The management of these cases must of course be different from that of the acute form of the disease. The patient often suffers from nervous exhaustion, indigestion, and loss of flesh as a result of the long suffering which she has endured during the course of the disease. I believe that here the most efficacious plan of treatment is that which embraces REST as its guiding principle, for the disease probably had its origin in over-exertion and derangement of the proper relations of the organs one to another, as in those cases in which it is developed as a result of prolapse or retroflexion of the uterus or the ovaries, or from the presence of a tumor incarcerated in the pelvis, which displaces and holds in malposition the above organs.

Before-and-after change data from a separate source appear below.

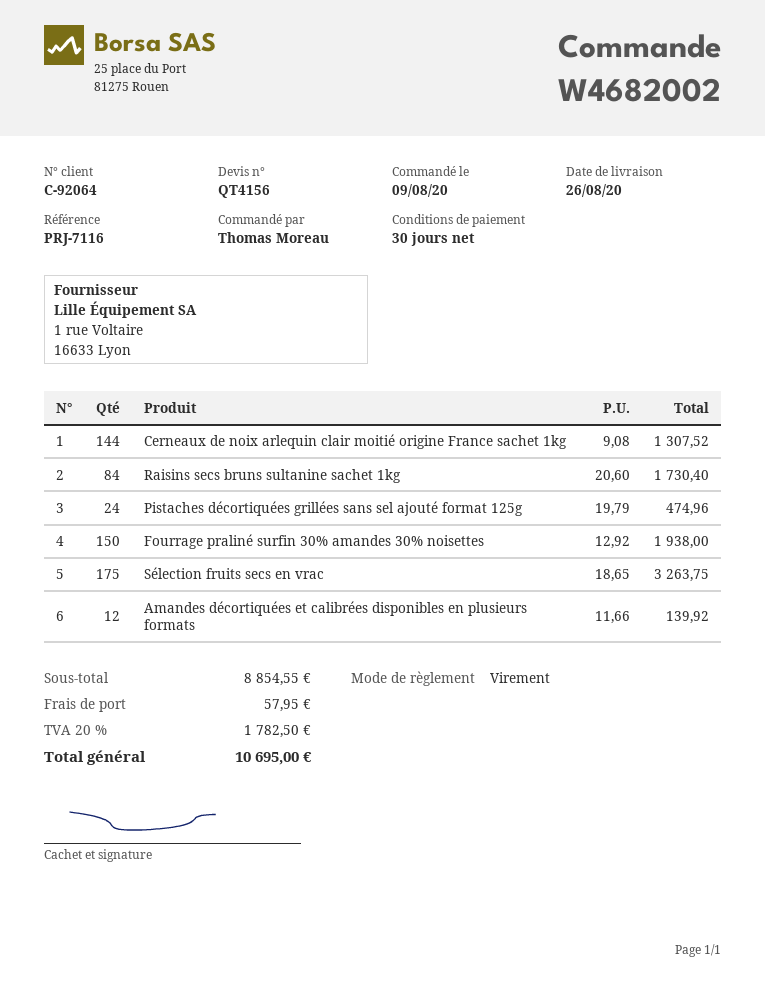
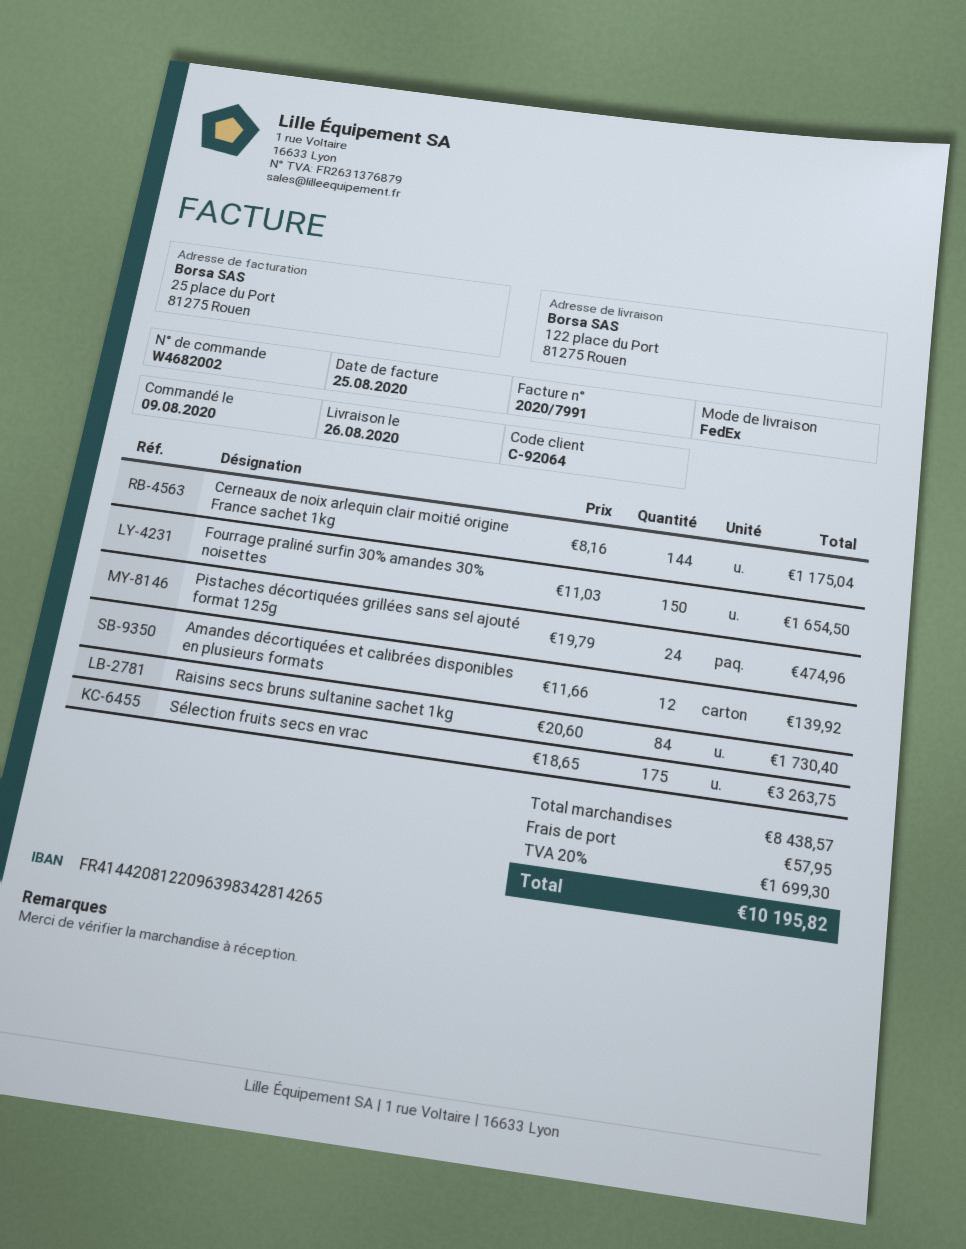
Cerneaux de noix arlequin clair moitié origine France sachet 1kg: 144 x 9.08 = 1307.52 -> 144 x 8.16 = 1175.04
Fourrage praliné surfin 30% amandes 30% noisettes: 150 x 12.92 = 1938.00 -> 150 x 11.03 = 1654.50
subtotal: 8854.55 -> 8438.57
tax: 20% = 1782.50 -> 20% = 1699.30
total: 10695.00 -> 10195.82

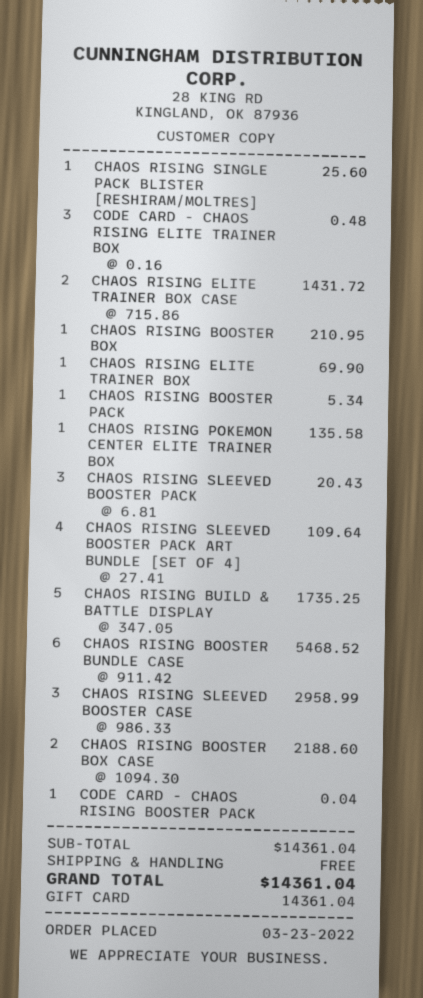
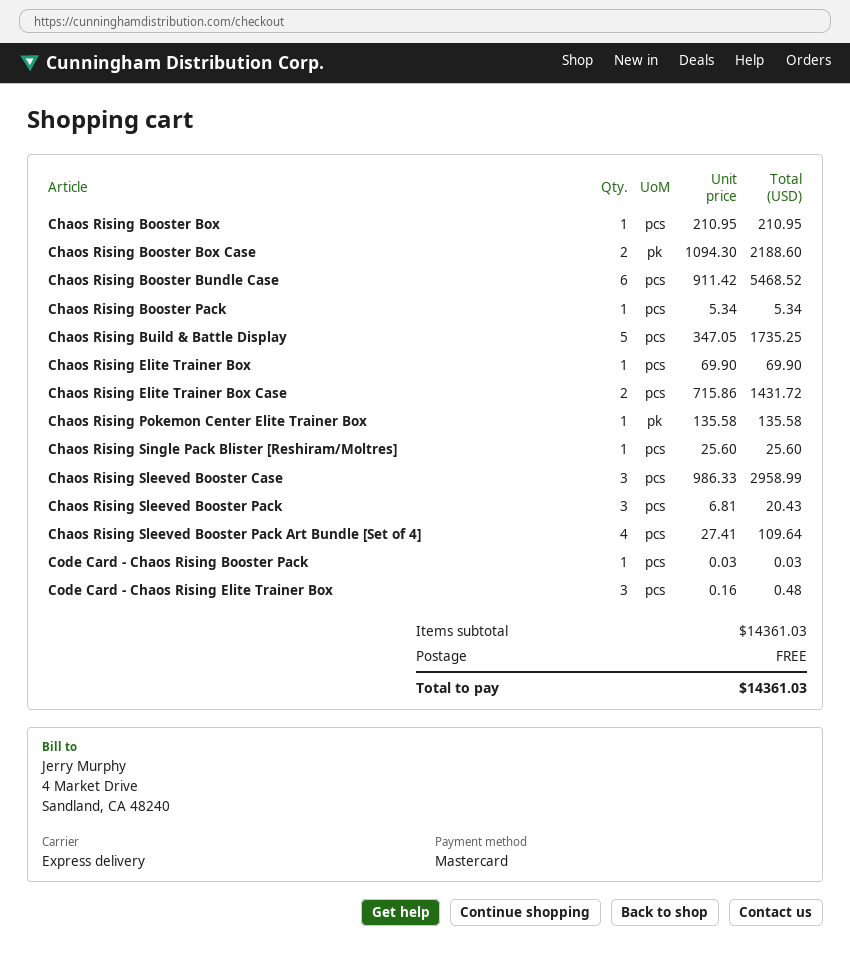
payment method: gift card -> Mastercard
CODE CARD - CHAOS RISING BOOSTER PACK: 1 x 0.04 = 0.04 -> 1 x 0.03 = 0.03
subtotal: 14361.04 -> 14361.03
total: 14361.04 -> 14361.03

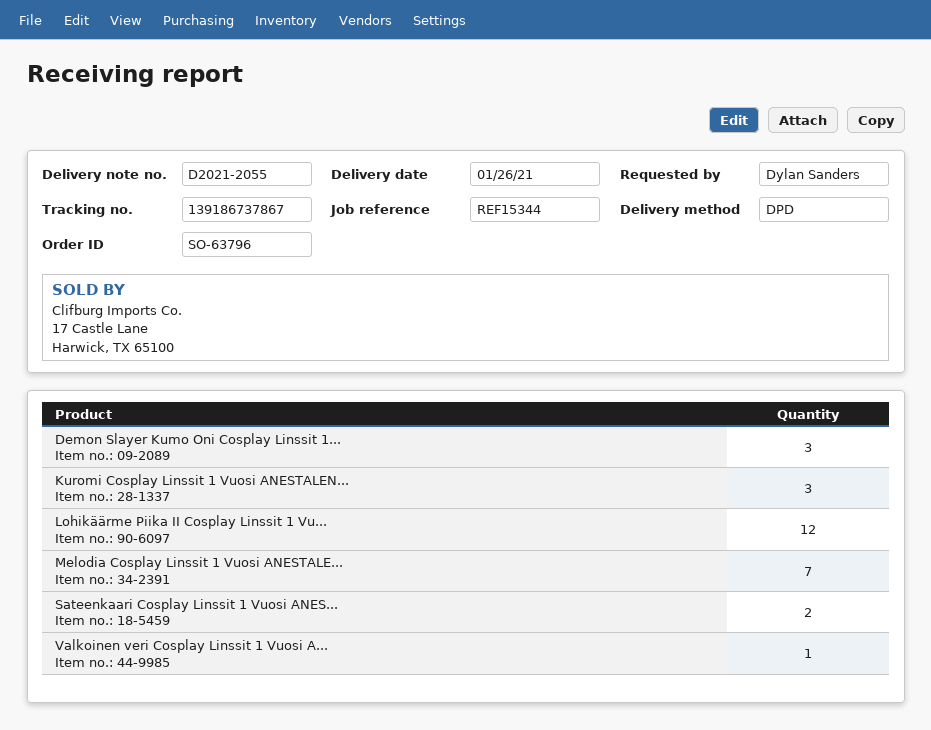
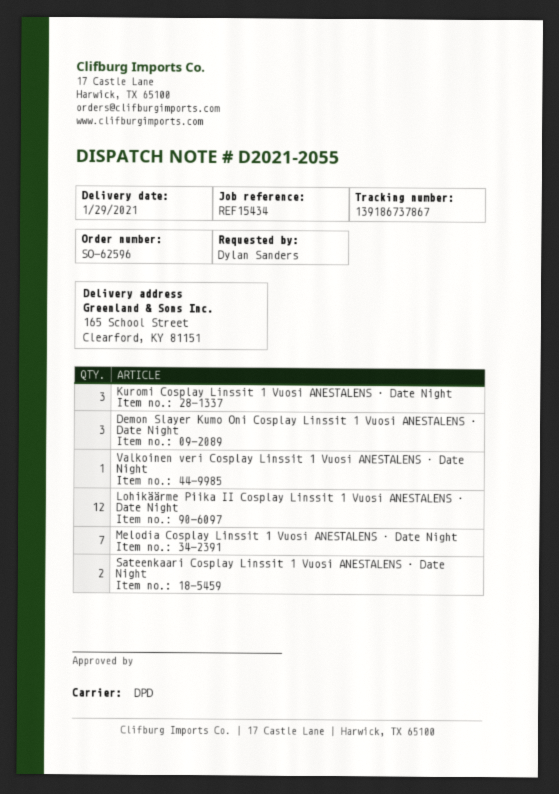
order number: SO-63796 -> SO-62596
delivery date: 2021-01-26 -> 2021-01-29
reference: REF15344 -> REF15434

It is unquestionably true that where the patient is allowed to exercise and follow her usual avocation the attrition of the inflamed surfaces upon each other will tend to keep up the inflammatory condition. It is my plan, where I can get the consent of the patient, to place her at absolute rest, and begin the treatment by paying strict attention to the evacuation of the bowels, for constipation is one of the most troublesome accompaniments of perimetritis. It often stands in a causative relation, and nearly always as a complication of the disease; and of course first attention should be paid to the relief of this condition.